_The task:_ Find every line below with the word "right" in it, and copy each one.

"""

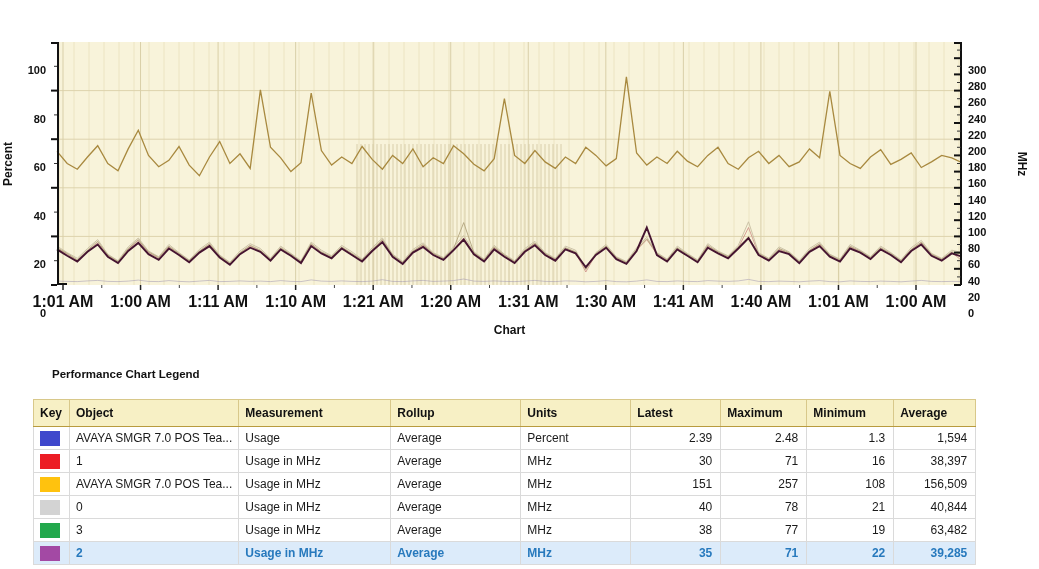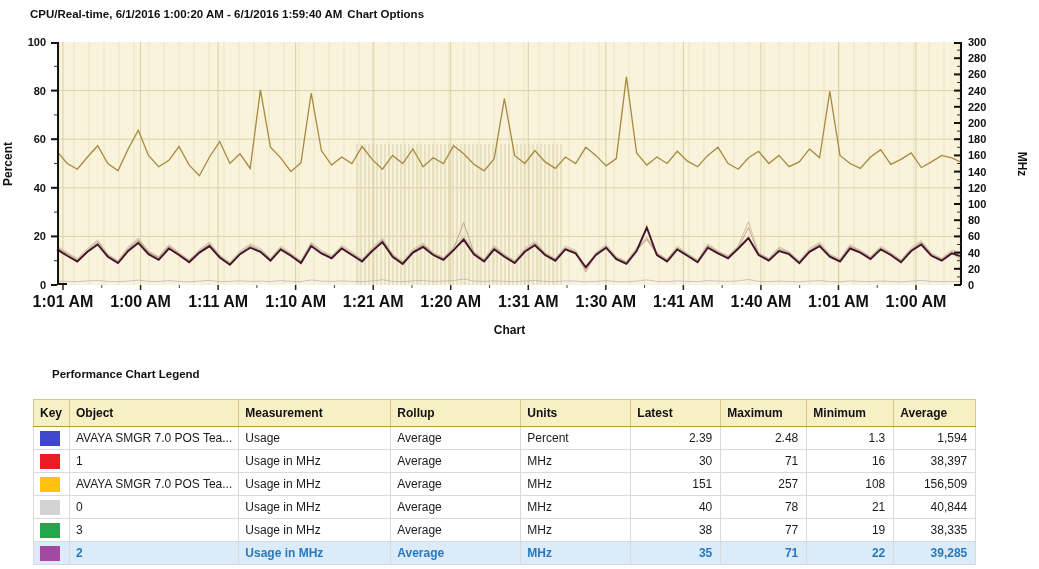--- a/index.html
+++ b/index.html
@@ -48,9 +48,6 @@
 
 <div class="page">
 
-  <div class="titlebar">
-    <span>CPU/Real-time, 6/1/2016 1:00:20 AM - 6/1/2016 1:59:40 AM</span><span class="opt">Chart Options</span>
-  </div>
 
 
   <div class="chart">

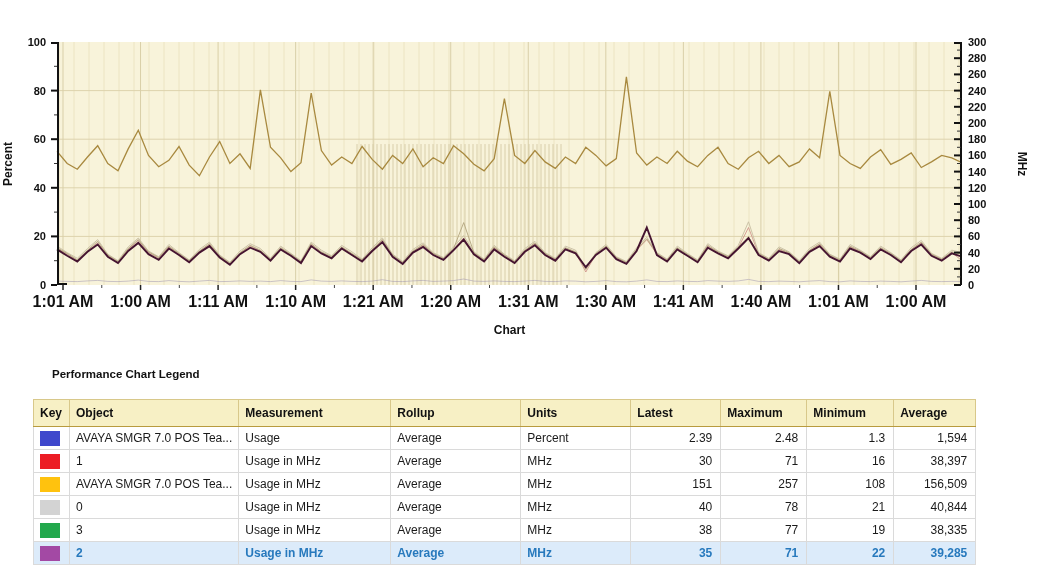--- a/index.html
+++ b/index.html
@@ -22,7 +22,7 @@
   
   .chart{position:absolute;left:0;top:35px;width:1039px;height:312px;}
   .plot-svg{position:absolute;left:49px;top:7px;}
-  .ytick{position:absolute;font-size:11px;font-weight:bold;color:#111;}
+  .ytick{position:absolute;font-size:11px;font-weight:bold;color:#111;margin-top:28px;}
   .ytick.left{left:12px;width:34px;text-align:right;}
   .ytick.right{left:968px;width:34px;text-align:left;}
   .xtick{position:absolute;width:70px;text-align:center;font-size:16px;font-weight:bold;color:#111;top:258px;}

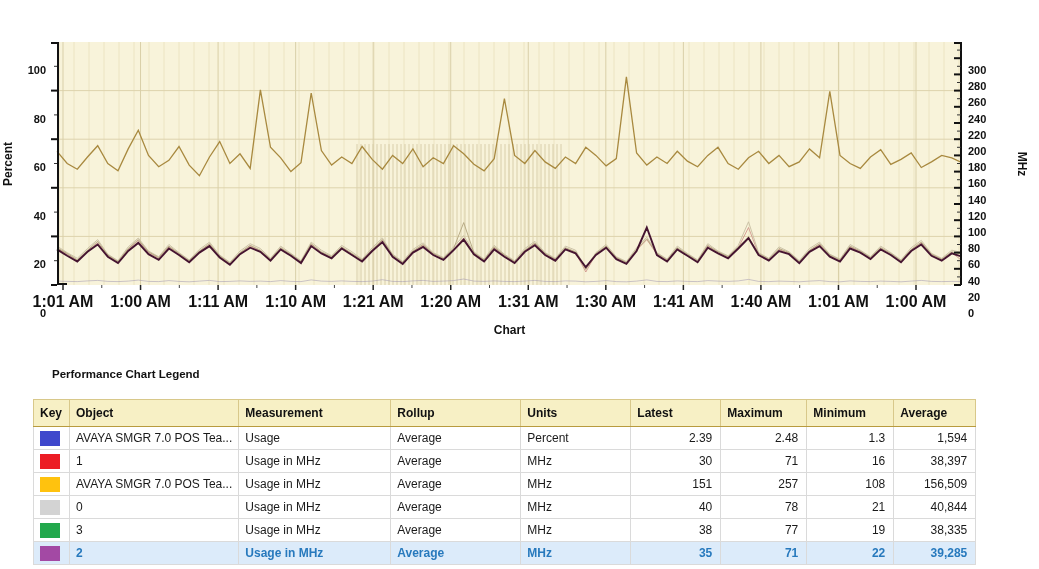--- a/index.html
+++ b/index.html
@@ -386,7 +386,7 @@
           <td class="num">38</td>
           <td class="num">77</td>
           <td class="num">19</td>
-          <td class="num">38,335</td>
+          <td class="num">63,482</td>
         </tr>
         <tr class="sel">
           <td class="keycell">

"""

_Result:_
   .ytick.left{left:12px;width:34px;text-align:right;}
   .ytick.right{left:968px;width:34px;text-align:left;}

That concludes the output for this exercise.